» Work to complete: Below is a listing. Copy each line of it that holds the word "multiple".

» Data under study:
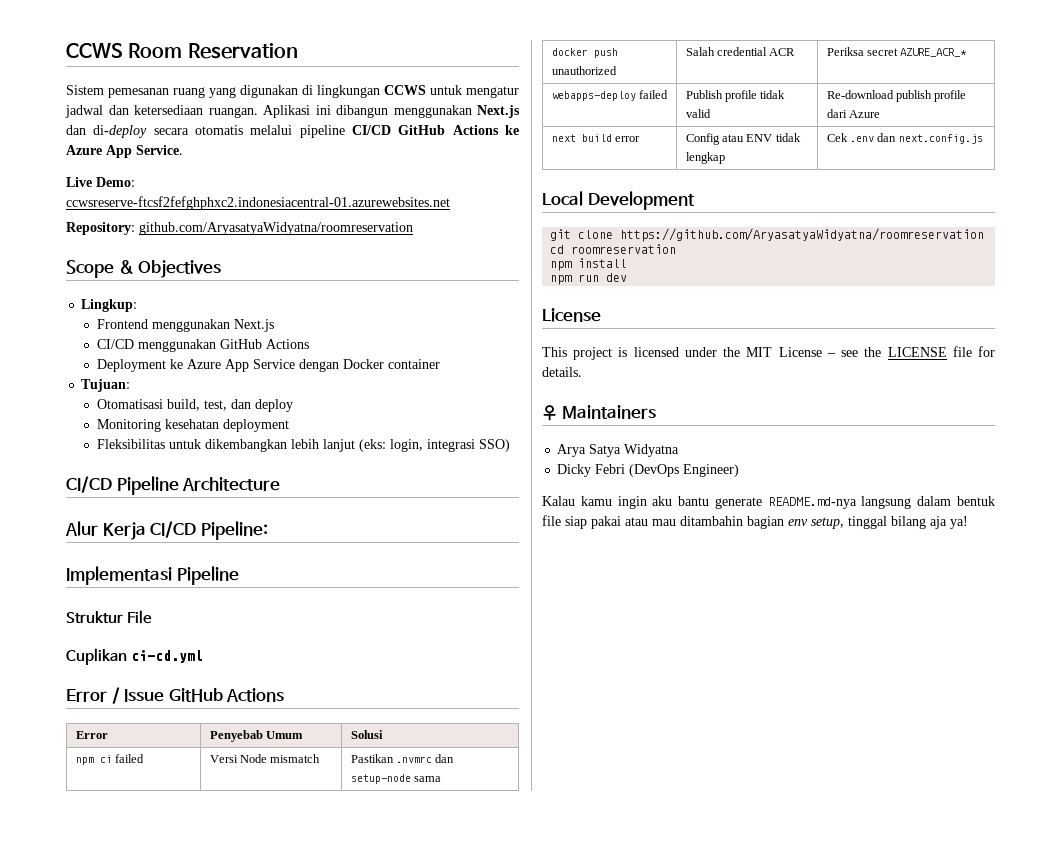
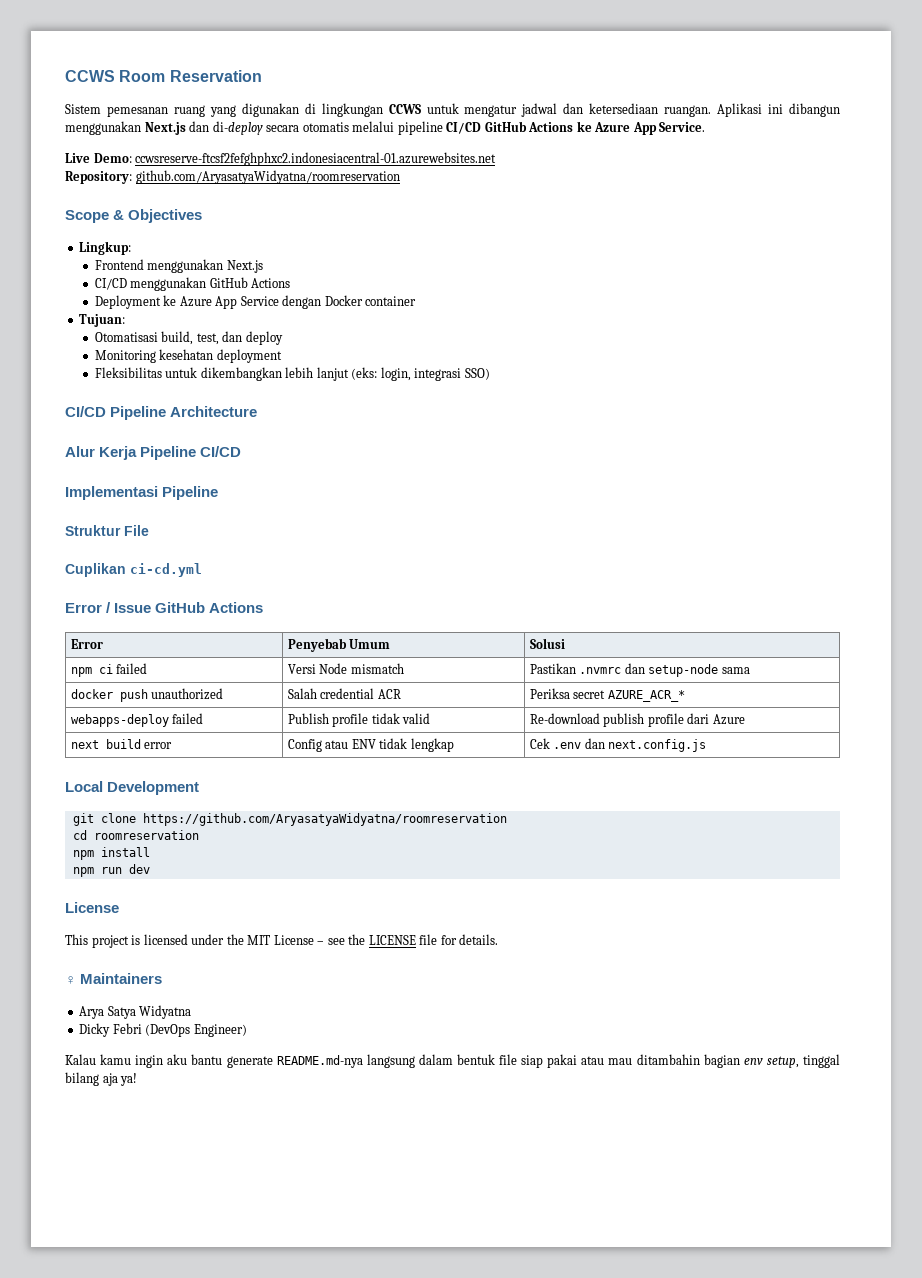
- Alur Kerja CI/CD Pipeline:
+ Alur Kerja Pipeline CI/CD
...
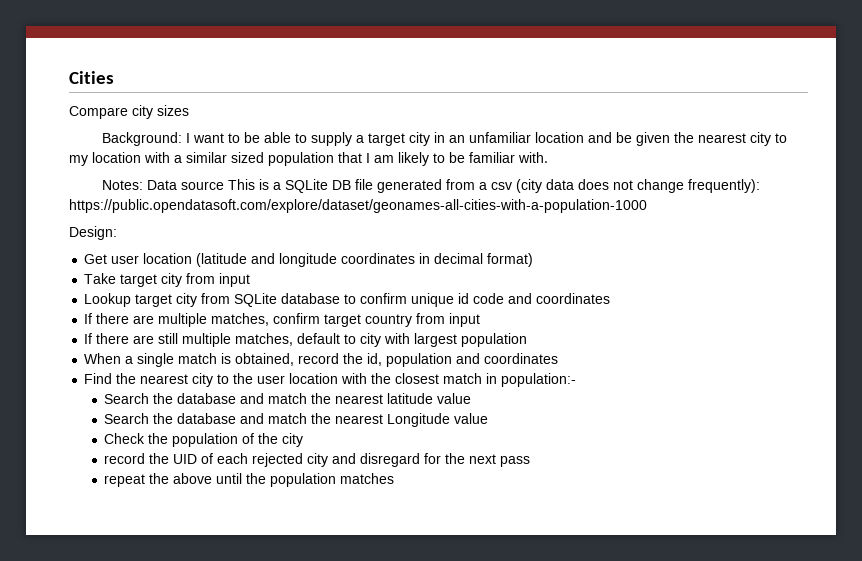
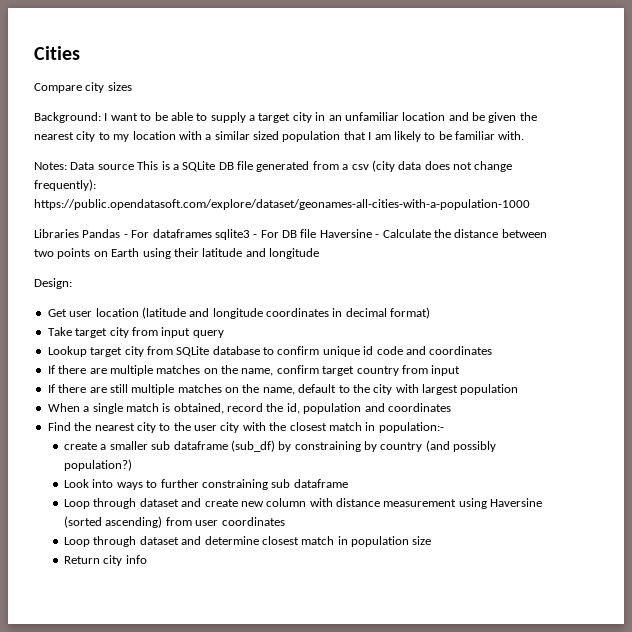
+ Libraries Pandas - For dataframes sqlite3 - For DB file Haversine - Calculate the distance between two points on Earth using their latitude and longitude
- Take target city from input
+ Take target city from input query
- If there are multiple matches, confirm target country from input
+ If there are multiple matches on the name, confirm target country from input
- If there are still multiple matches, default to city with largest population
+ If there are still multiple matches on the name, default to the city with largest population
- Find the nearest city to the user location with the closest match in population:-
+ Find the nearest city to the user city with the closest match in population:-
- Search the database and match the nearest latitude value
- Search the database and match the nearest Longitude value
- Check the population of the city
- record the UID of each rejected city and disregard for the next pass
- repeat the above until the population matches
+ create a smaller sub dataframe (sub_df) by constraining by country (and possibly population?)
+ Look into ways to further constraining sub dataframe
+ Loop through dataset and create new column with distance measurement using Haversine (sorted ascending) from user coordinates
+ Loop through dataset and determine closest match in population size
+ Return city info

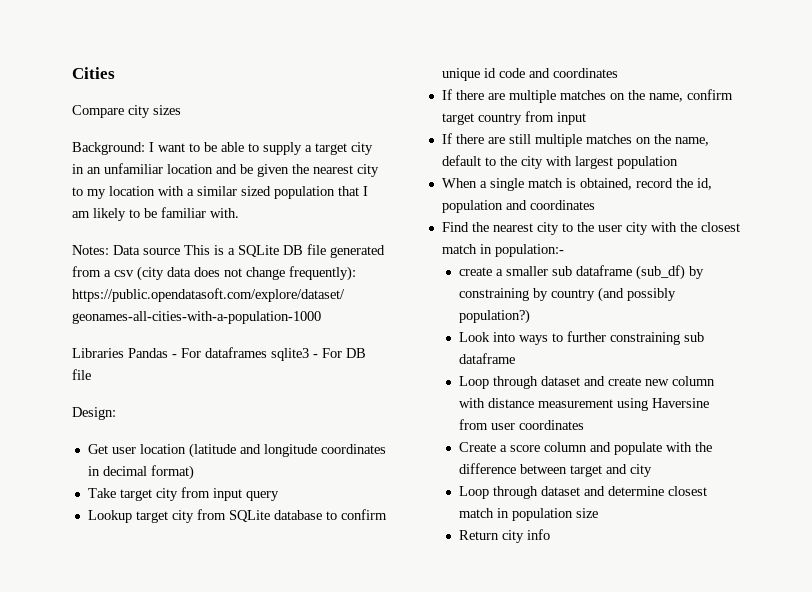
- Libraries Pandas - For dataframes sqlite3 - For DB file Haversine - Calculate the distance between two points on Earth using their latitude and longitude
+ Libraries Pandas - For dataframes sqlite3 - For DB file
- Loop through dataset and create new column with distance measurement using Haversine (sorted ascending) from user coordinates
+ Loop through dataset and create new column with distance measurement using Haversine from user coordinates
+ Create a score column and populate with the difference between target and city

» Response area:
- If there are multiple matches, confirm target country from input
+ If there are multiple matches on the name, confirm target country from input
- If there are still multiple matches, default to city with largest population
+ If there are still multiple matches on the name, default to the city with largest population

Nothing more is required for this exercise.